Before-and-after change data »
__________
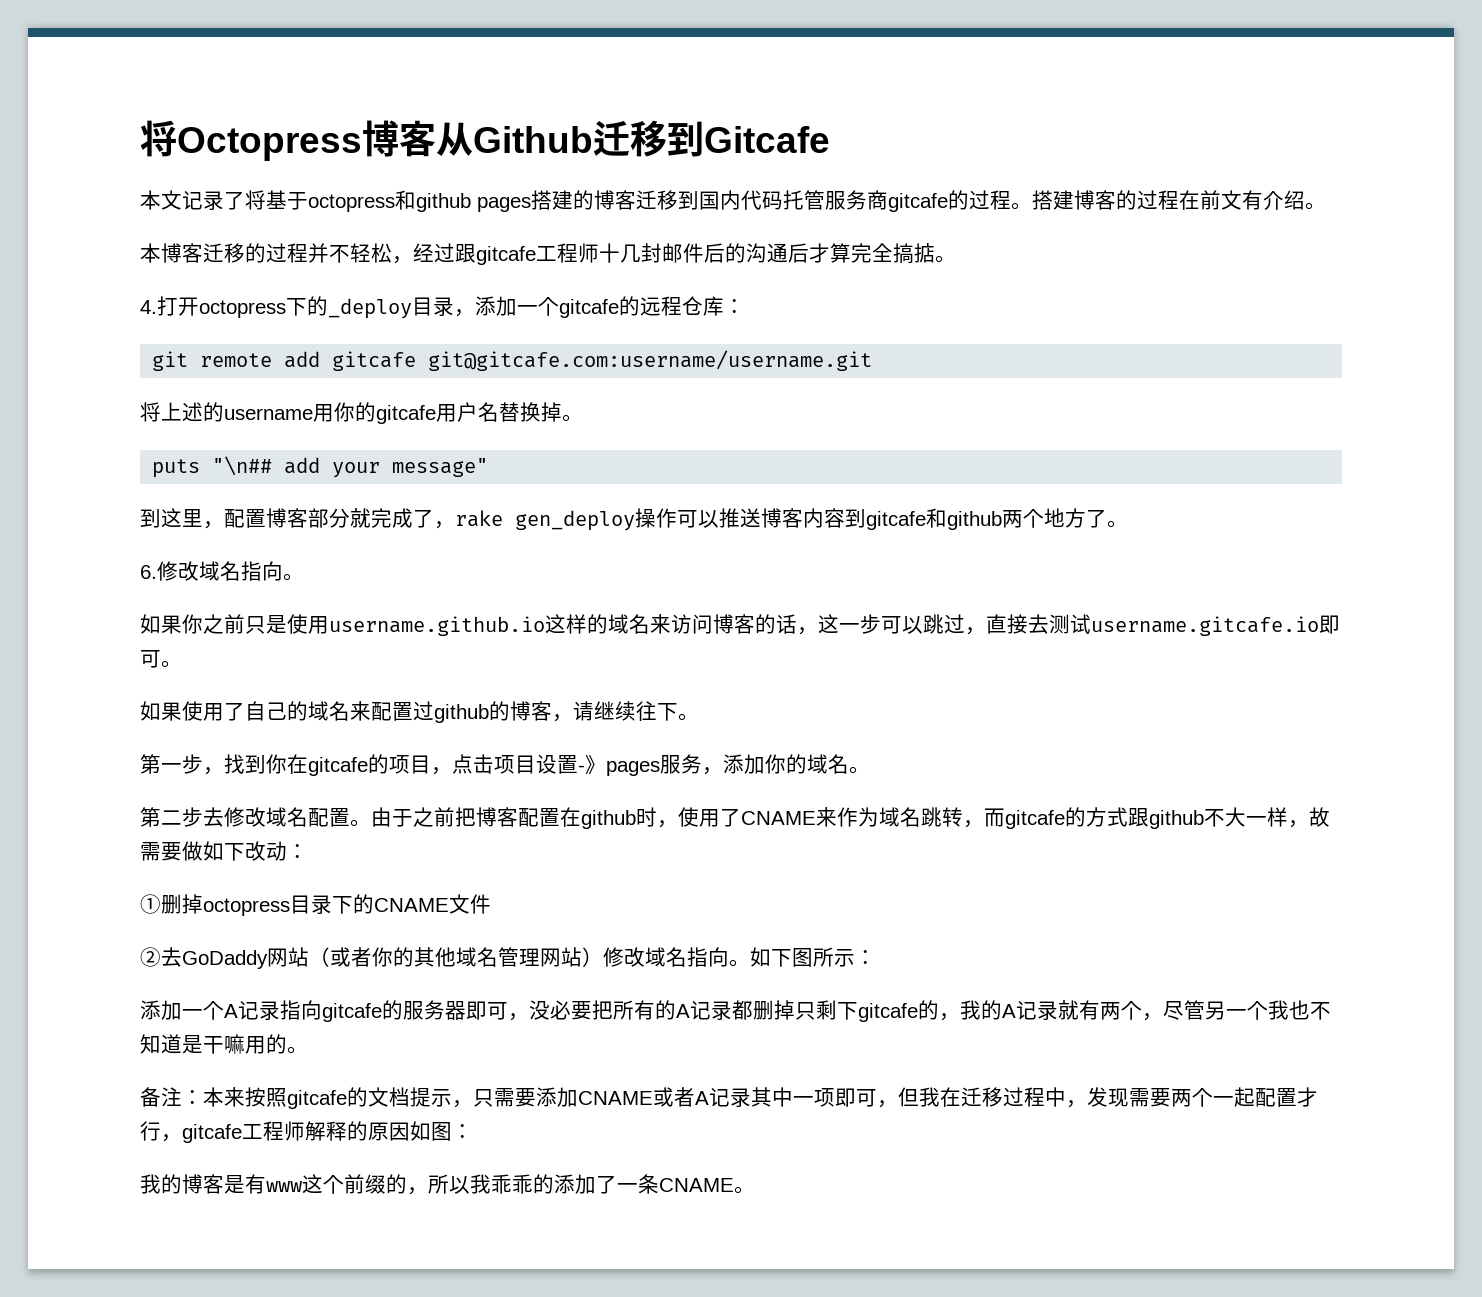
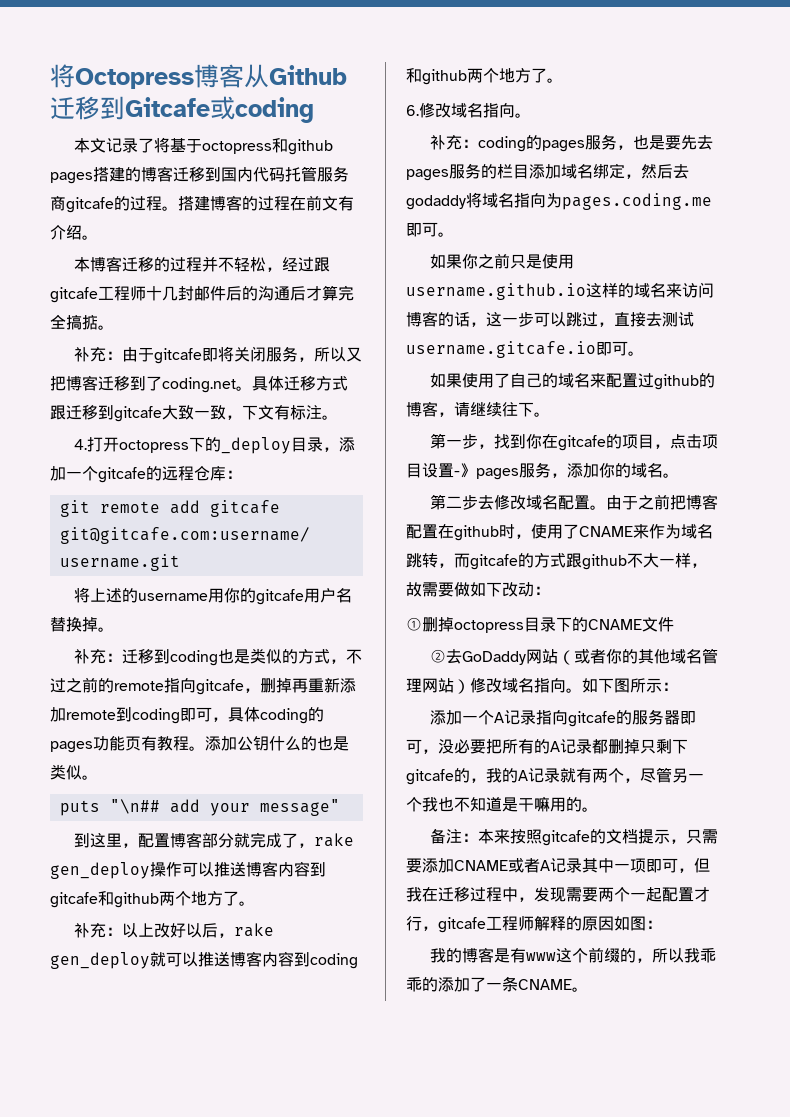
(830, 139) none -> [210,96,314,123] 或coding
(956, 259) none -> [73,346,362,364] [50,375,348,393] [50,405,338,422] // 补充：由于gitcafe即将关闭服务，所以又把博客迁移到了coding.net。具体迁移方式跟迁移到gitcafe大致一致，下文有标注。
(583, 418) none -> [73,648,362,666] [50,677,356,695] [50,707,324,724] [50,736,349,753] [50,764,98,780] // 补充：迁移到coding也是类似的方式，不过之前的remote指向gitcafe，删掉再重新添加remote到coding即可，具体coding的pages功能页有教程。添加公钥什么的也是类似。
(1128, 524) none -> [73,923,274,938] [50,951,358,969] [406,68,563,85] // 补充：以上改好以后，rake gen_deploy就可以推送博客内容到coding和github两个地方了。
(304, 577) none -> [429,134,713,152] [406,163,689,181] [406,192,712,210] [406,222,454,237] // 补充：coding的pages服务，也是要先去pages服务的栏目添加域名绑定，然后去godaddy将域名指向为pages.coding.me即可。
__________
EXERCISE OBJECTIVE » All lines from the one containing "(583, 418) none" to the end of the records are to be duplicated exactly, and no other lines are to be given.

SOLUTION »
(583, 418) none -> [73,648,362,666] [50,677,356,695] [50,707,324,724] [50,736,349,753] [50,764,98,780] // 补充：迁移到coding也是类似的方式，不过之前的remote指向gitcafe，删掉再重新添加remote到coding即可，具体coding的pages功能页有教程。添加公钥什么的也是类似。
(1128, 524) none -> [73,923,274,938] [50,951,358,969] [406,68,563,85] // 补充：以上改好以后，rake gen_deploy就可以推送博客内容到coding和github两个地方了。
(304, 577) none -> [429,134,713,152] [406,163,689,181] [406,192,712,210] [406,222,454,237] // 补充：coding的pages服务，也是要先去pages服务的栏目添加域名绑定，然后去godaddy将域名指向为pages.coding.me即可。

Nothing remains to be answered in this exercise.